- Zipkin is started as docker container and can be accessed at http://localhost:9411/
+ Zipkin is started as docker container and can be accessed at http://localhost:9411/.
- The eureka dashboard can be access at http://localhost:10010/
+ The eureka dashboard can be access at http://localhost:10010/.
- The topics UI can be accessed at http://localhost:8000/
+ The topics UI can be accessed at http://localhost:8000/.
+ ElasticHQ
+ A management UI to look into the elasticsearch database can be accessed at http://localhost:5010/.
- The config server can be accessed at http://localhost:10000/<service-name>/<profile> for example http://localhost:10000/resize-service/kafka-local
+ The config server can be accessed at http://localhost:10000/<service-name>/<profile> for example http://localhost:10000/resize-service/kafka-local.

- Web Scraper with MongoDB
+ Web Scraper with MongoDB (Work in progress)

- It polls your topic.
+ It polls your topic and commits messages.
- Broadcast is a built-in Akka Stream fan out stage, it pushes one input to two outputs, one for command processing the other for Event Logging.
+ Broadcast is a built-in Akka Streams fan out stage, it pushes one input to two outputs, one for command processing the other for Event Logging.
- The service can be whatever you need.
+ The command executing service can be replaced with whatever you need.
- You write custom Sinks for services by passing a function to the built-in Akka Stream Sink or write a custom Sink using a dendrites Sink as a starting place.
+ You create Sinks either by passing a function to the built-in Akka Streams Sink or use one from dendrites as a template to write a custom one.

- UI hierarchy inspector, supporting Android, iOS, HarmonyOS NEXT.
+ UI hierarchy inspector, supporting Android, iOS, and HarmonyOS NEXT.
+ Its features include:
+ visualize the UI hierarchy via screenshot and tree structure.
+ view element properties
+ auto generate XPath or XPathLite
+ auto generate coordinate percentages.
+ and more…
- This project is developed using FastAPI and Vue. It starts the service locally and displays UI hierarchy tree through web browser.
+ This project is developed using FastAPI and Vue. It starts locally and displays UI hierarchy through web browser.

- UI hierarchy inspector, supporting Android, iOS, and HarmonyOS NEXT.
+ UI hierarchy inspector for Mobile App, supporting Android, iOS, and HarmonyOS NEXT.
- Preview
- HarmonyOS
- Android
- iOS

**AIM OF THE TASK**. Line by line, transcribe the material exactly.

**ANSWER TO THIS PROBLEM**.
- Zipkin is started as docker container and can be accessed at http://localhost:9411/
+ Zipkin is started as docker container and can be accessed at http://localhost:9411/.
- The eureka dashboard can be access at http://localhost:10010/
+ The eureka dashboard can be access at http://localhost:10010/.
- The topics UI can be accessed at http://localhost:8000/
+ The topics UI can be accessed at http://localhost:8000/.
+ ElasticHQ
+ A management UI to look into the elasticsearch database can be accessed at http://localhost:5010/.
- The config server can be accessed at http://localhost:10000/<service-name>/<profile> for example http://localhost:10000/resize-service/kafka-local
+ The config server can be accessed at http://localhost:10000/<service-name>/<profile> for example http://localhost:10000/resize-service/kafka-local.

- Web Scraper with MongoDB
+ Web Scraper with MongoDB (Work in progress)

- It polls your topic.
+ It polls your topic and commits messages.
- Broadcast is a built-in Akka Stream fan out stage, it pushes one input to two outputs, one for command processing the other for Event Logging.
+ Broadcast is a built-in Akka Streams fan out stage, it pushes one input to two outputs, one for command processing the other for Event Logging.
- The service can be whatever you need.
+ The command executing service can be replaced with whatever you need.
- You write custom Sinks for services by passing a function to the built-in Akka Stream Sink or write a custom Sink using a dendrites Sink as a starting place.
+ You create Sinks either by passing a function to the built-in Akka Streams Sink or use one from dendrites as a template to write a custom one.

- UI hierarchy inspector, supporting Android, iOS, HarmonyOS NEXT.
+ UI hierarchy inspector, supporting Android, iOS, and HarmonyOS NEXT.
+ Its features include:
+ visualize the UI hierarchy via screenshot and tree structure.
+ view element properties
+ auto generate XPath or XPathLite
+ auto generate coordinate percentages.
+ and more…
- This project is developed using FastAPI and Vue. It starts the service locally and displays UI hierarchy tree through web browser.
+ This project is developed using FastAPI and Vue. It starts locally and displays UI hierarchy through web browser.

- UI hierarchy inspector, supporting Android, iOS, and HarmonyOS NEXT.
+ UI hierarchy inspector for Mobile App, supporting Android, iOS, and HarmonyOS NEXT.
- Preview
- HarmonyOS
- Android
- iOS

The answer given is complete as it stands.